- **TASK BRIEF**
Each entry should be copied as it stands, leaving the pictures behind.

- **DATASET RECORDS**
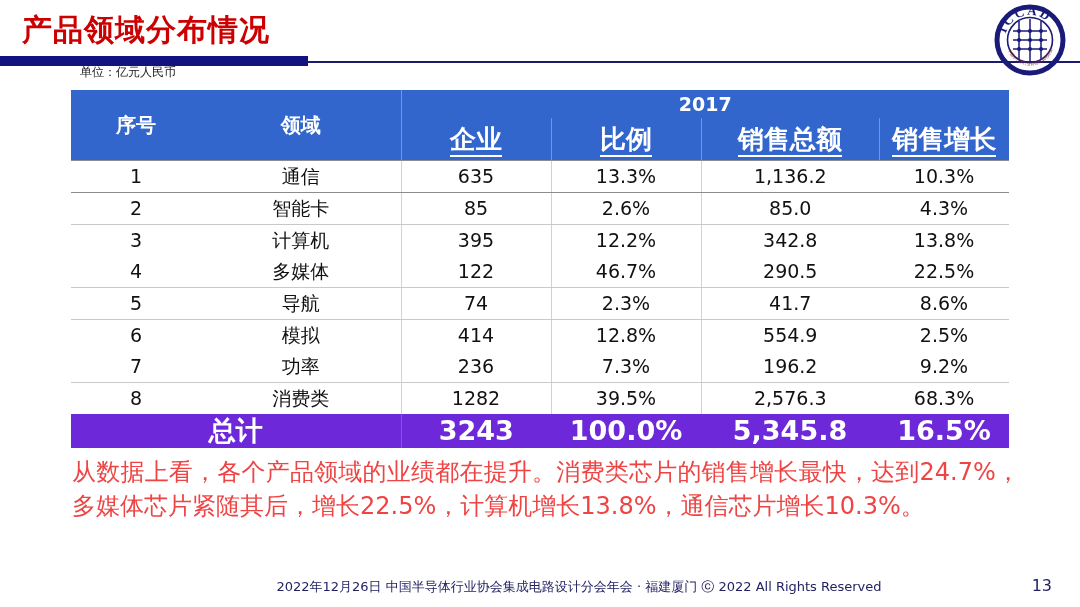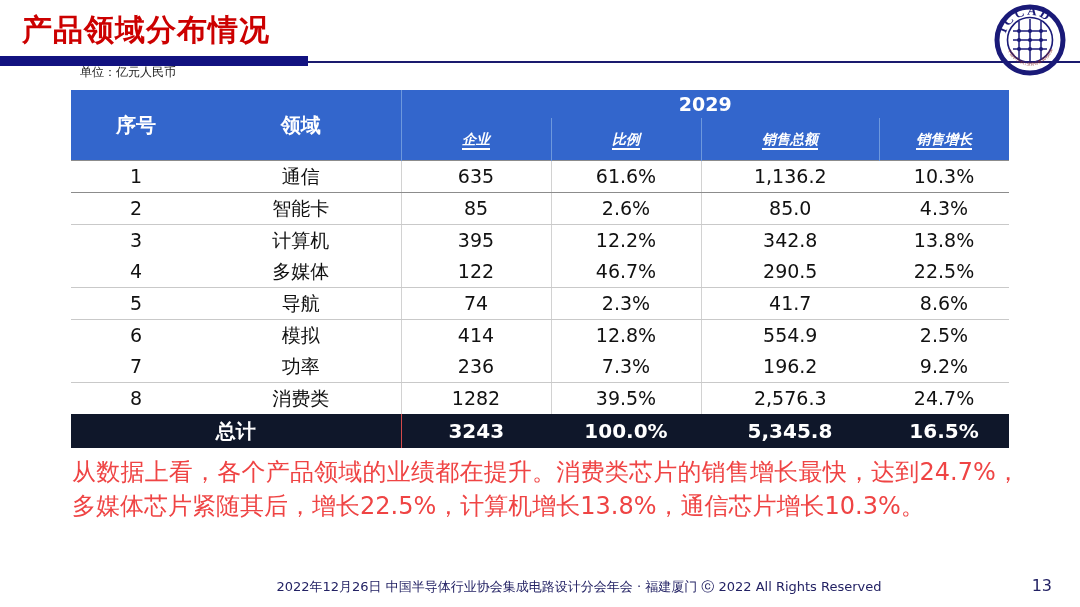--- a/index.html
+++ b/index.html
@@ -255,7 +255,7 @@
     <tr class="head-top">
       <th class="rowspan-cell" rowspan="2">序号</th>
       <th class="rowspan-cell blank-l" rowspan="2">领域</th>
-      <th class="year-span" colspan="4">2029</th>
+      <th class="year-span" colspan="4">2017</th>
     </tr>
     <tr class="head-bot">
       <th class="sub-first"><span>企业</span></th>

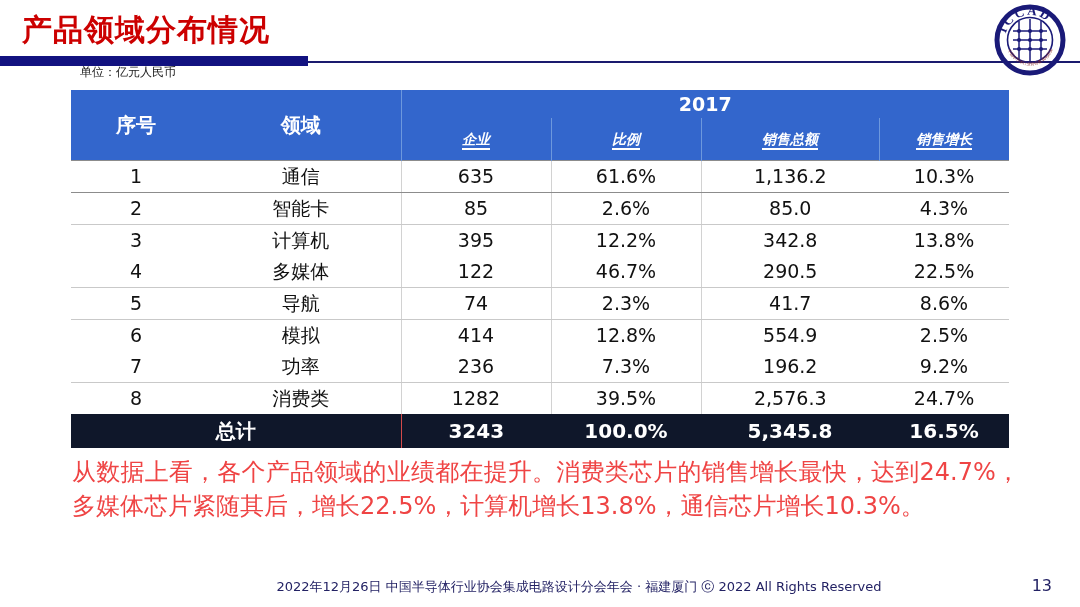--- a/index.html
+++ b/index.html
@@ -104,10 +104,9 @@
     border-right: 1px solid #6d98dd;
   }
   thead tr.head-bot th {
-    font-size: 14px;
+    font-size: 26px;
     height: 42px;
     line-height: 42px;
-    font-style: italic;
   }
   thead tr.head-bot th.sub {
     border-left: 1px solid #6d98dd;

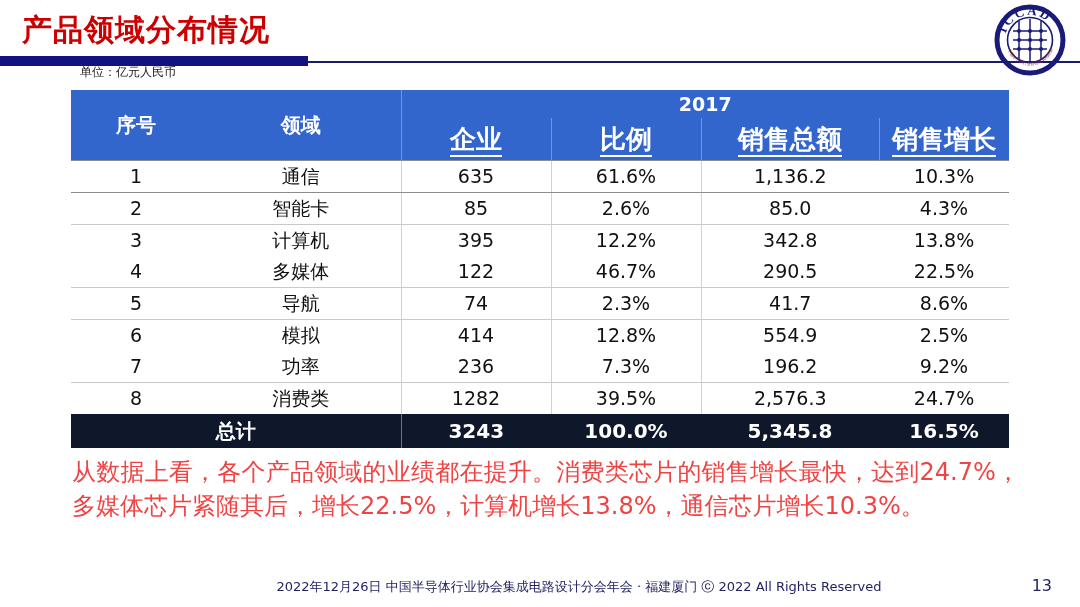--- a/index.html
+++ b/index.html
@@ -268,7 +268,7 @@
       <td class="col-seq">1</td>
       <td class="col-field">通信</td>
       <td class="col-ent">635</td>
-      <td class="col-ratio">61.6%</td>
+      <td class="col-ratio">13.3%</td>
       <td class="col-sales">1,136.2</td>
       <td class="col-grow">10.3%</td>
     </tr>

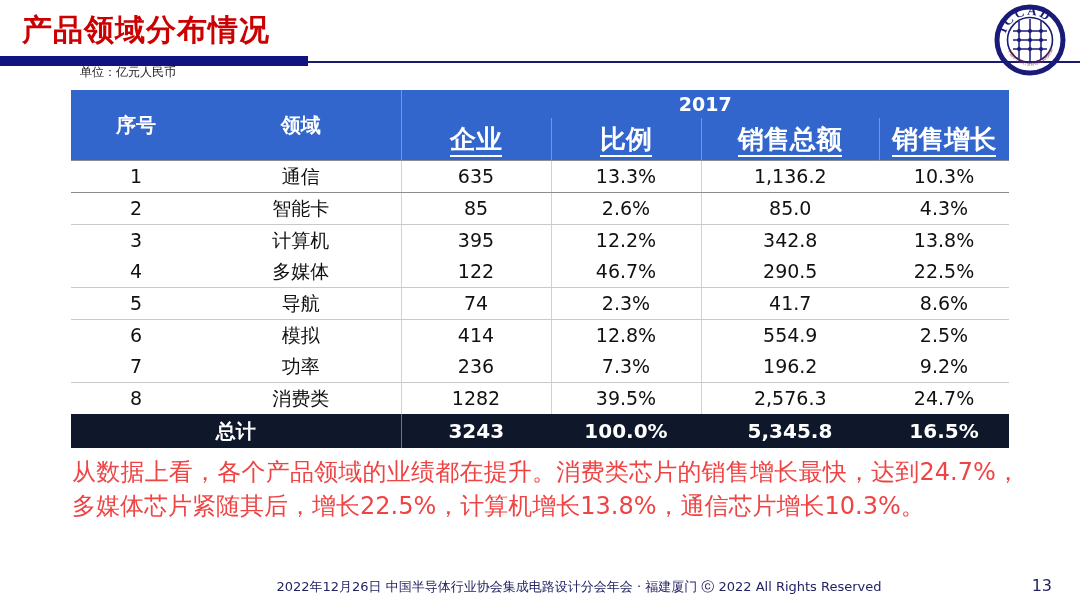--- a/index.html
+++ b/index.html
@@ -326,7 +326,7 @@
       <td class="col-ent">1282</td>
       <td class="col-ratio">39.5%</td>
       <td class="col-sales">2,576.3</td>
-      <td class="col-grow">24.7%</td>
+      <td class="col-grow">68.3%</td>
     </tr>
     <tr class="total-row">
       <td class="total-label" colspan="2">总计</td>

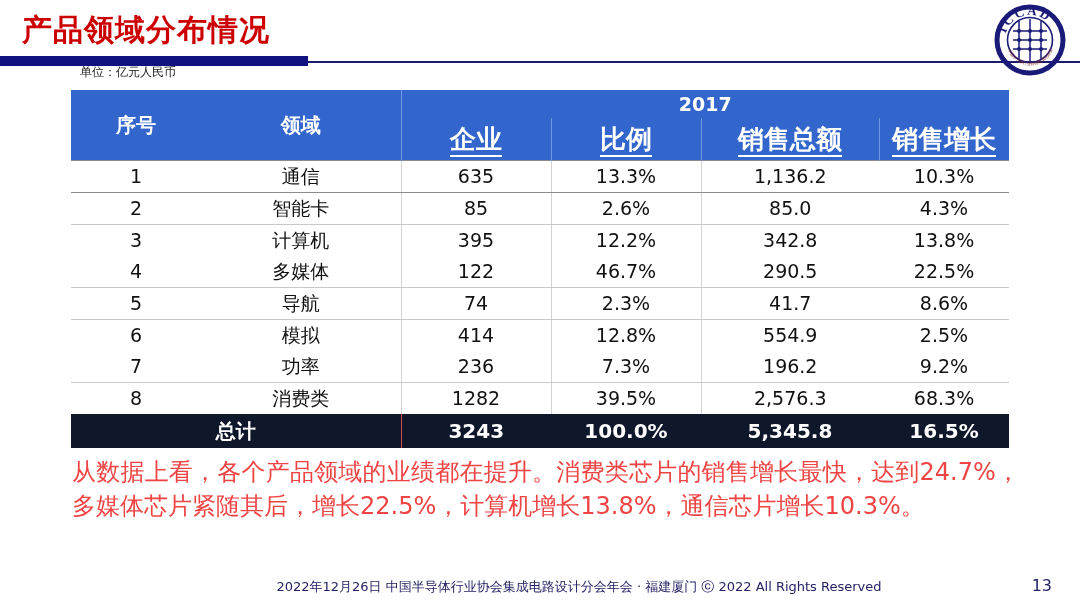--- a/index.html
+++ b/index.html
@@ -151,10 +151,10 @@
   }
 
   tbody tr.total-row td {
-    background: #0f172a;
+    background: #6d28d9;
     color: #ffffff;
     font-weight: bold;
-    font-size: 20px;
+    font-size: 27px;
     height: 34px;
     line-height: 34px;
     border-left: none;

- **EXERCISE RESPONSE**
--- a/index.html
+++ b/index.html
@@ -255,7 +255,7 @@
     <tr class="head-top">
       <th class="rowspan-cell" rowspan="2">序号</th>
       <th class="rowspan-cell blank-l" rowspan="2">领域</th>
-      <th class="year-span" colspan="4">2029</th>
+      <th class="year-span" colspan="4">2017</th>
     </tr>
     <tr class="head-bot">
       <th class="sub-first"><span>企业</span></th>

--- a/index.html
+++ b/index.html
@@ -104,10 +104,9 @@
     border-right: 1px solid #6d98dd;
   }
   thead tr.head-bot th {
-    font-size: 14px;
+    font-size: 26px;
     height: 42px;
     line-height: 42px;
-    font-style: italic;
   }
   thead tr.head-bot th.sub {
     border-left: 1px solid #6d98dd;

--- a/index.html
+++ b/index.html
@@ -268,7 +268,7 @@
       <td class="col-seq">1</td>
       <td class="col-field">通信</td>
       <td class="col-ent">635</td>
-      <td class="col-ratio">61.6%</td>
+      <td class="col-ratio">13.3%</td>
       <td class="col-sales">1,136.2</td>
       <td class="col-grow">10.3%</td>
     </tr>

--- a/index.html
+++ b/index.html
@@ -326,7 +326,7 @@
       <td class="col-ent">1282</td>
       <td class="col-ratio">39.5%</td>
       <td class="col-sales">2,576.3</td>
-      <td class="col-grow">24.7%</td>
+      <td class="col-grow">68.3%</td>
     </tr>
     <tr class="total-row">
       <td class="total-label" colspan="2">总计</td>

--- a/index.html
+++ b/index.html
@@ -151,10 +151,10 @@
   }
 
   tbody tr.total-row td {
-    background: #0f172a;
+    background: #6d28d9;
     color: #ffffff;
     font-weight: bold;
-    font-size: 20px;
+    font-size: 27px;
     height: 34px;
     line-height: 34px;
     border-left: none;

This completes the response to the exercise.